▶ TASK DIRECTIONS: Only the count should appear in your answer: how many lines of the data below contain the word "float"?
[DATA UNDER STUDY]
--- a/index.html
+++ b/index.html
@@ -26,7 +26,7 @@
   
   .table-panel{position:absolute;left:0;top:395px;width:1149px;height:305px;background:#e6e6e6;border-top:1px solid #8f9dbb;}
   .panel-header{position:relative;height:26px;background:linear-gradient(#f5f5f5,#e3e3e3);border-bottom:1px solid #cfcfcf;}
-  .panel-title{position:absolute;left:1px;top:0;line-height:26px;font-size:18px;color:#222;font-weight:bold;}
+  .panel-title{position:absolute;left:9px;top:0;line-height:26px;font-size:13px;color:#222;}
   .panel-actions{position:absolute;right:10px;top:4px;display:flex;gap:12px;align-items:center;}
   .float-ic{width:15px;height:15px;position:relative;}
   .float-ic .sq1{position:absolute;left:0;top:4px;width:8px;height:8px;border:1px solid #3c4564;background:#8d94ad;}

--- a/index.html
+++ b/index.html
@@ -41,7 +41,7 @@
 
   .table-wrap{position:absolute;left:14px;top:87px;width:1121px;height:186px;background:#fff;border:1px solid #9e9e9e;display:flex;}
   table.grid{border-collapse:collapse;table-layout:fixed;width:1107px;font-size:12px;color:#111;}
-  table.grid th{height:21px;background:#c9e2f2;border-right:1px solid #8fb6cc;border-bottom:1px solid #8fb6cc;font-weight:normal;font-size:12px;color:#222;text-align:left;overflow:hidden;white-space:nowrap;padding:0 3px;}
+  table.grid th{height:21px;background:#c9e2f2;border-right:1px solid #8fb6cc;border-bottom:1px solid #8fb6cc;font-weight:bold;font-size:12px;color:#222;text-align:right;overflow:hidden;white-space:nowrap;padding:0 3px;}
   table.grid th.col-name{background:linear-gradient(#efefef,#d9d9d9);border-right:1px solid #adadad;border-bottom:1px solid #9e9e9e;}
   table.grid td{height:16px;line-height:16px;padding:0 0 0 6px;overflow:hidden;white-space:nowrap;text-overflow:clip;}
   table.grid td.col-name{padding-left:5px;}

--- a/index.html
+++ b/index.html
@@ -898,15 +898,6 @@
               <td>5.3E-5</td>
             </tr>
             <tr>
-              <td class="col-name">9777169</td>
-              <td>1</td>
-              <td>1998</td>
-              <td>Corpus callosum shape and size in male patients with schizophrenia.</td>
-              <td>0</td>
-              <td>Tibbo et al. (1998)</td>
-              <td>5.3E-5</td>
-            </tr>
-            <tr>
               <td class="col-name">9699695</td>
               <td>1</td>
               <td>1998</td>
[/DATA UNDER STUDY]
[DATA UNDER STUDY]
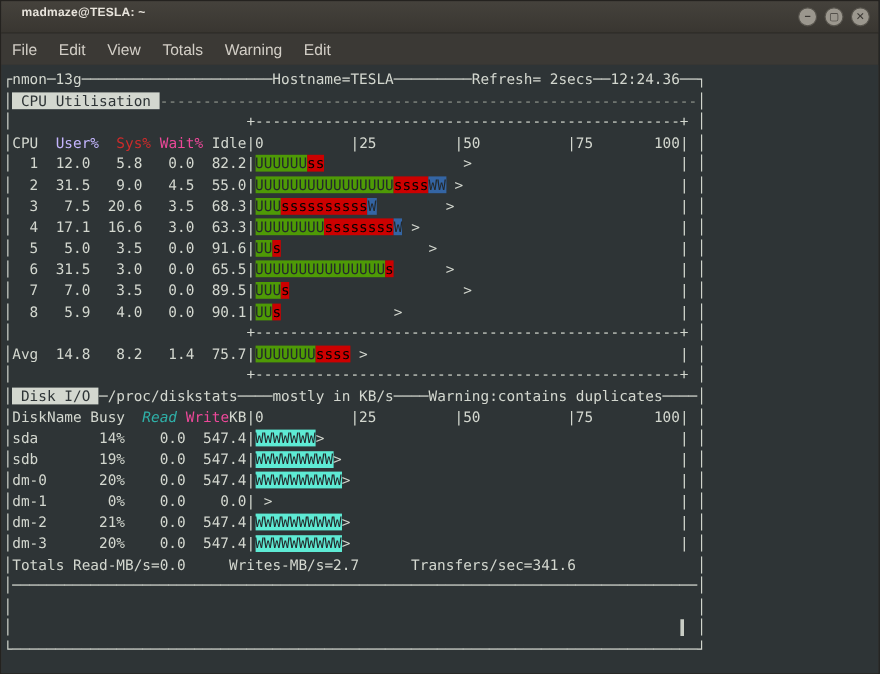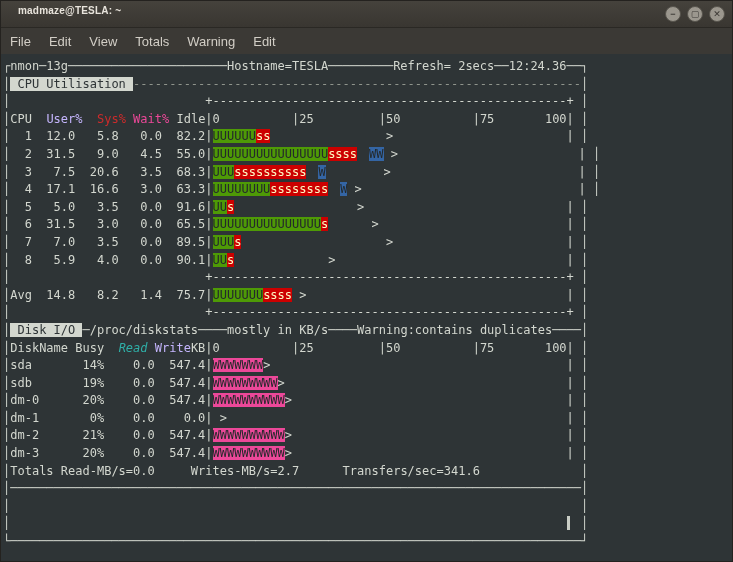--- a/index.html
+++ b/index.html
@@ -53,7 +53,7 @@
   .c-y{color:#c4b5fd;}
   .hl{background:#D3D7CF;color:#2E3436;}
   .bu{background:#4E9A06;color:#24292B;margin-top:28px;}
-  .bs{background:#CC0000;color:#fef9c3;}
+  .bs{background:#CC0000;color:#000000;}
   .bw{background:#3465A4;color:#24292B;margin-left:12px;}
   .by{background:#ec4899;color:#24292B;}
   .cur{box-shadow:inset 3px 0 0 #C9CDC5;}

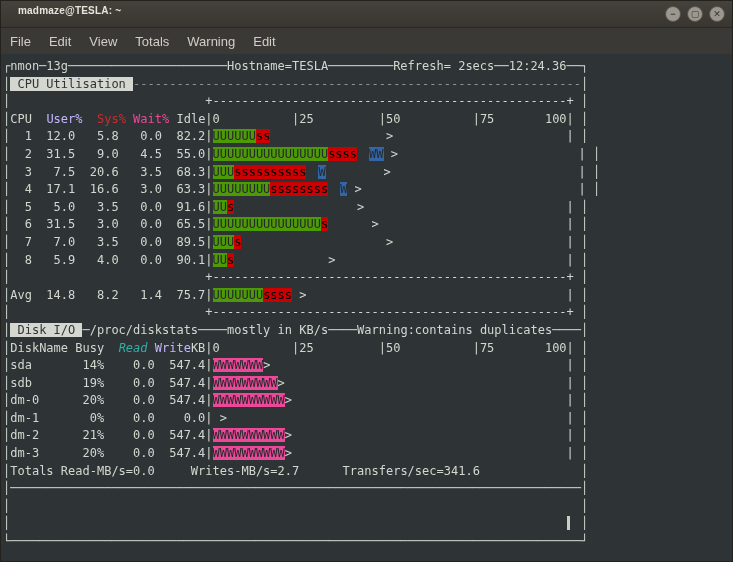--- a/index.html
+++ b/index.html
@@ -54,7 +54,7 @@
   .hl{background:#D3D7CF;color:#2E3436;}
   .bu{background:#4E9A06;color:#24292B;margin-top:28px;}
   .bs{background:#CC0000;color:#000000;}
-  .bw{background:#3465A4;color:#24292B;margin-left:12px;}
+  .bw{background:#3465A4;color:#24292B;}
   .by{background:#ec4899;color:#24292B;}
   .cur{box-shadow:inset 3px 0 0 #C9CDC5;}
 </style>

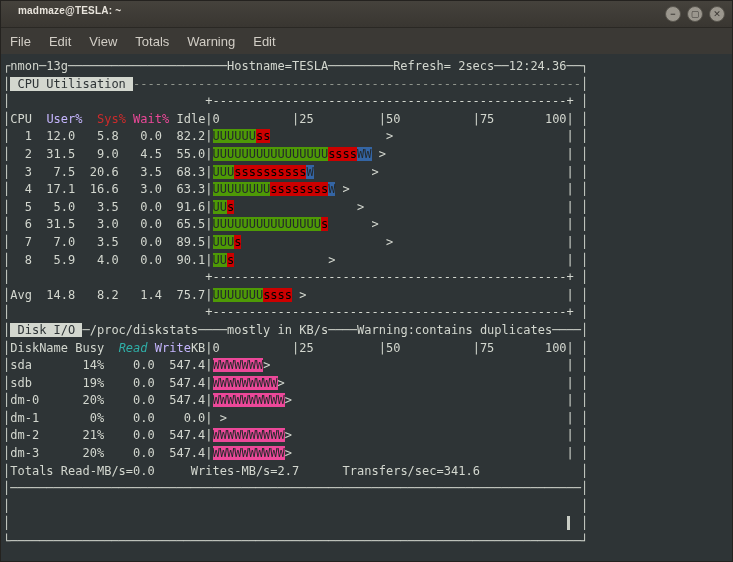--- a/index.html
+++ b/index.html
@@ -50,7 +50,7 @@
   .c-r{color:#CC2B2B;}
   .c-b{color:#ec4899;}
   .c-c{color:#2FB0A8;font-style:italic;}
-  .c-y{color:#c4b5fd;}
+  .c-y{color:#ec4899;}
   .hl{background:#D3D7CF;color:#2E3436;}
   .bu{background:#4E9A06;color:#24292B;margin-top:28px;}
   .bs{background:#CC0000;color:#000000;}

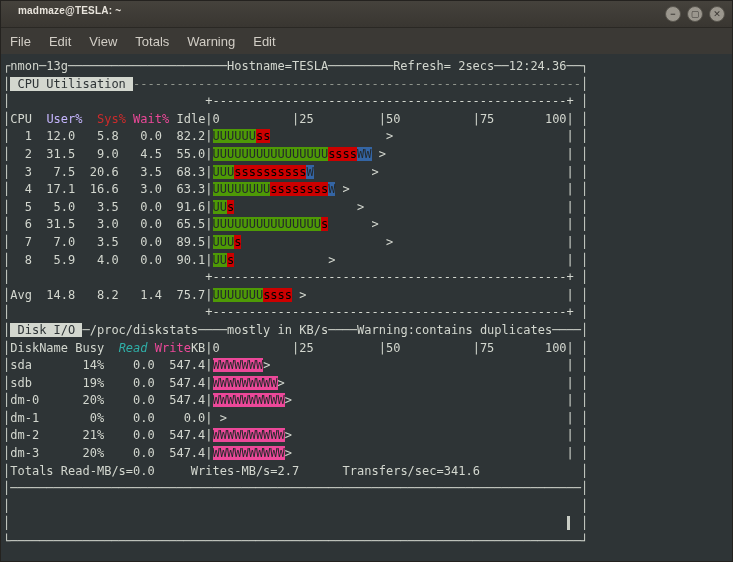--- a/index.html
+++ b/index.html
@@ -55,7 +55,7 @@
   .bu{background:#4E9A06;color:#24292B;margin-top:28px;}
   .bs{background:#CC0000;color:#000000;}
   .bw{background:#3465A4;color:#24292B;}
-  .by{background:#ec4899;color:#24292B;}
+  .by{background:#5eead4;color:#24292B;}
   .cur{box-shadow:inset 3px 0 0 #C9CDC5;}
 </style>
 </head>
[/DATA UNDER STUDY]
▶ SOLUTION: 2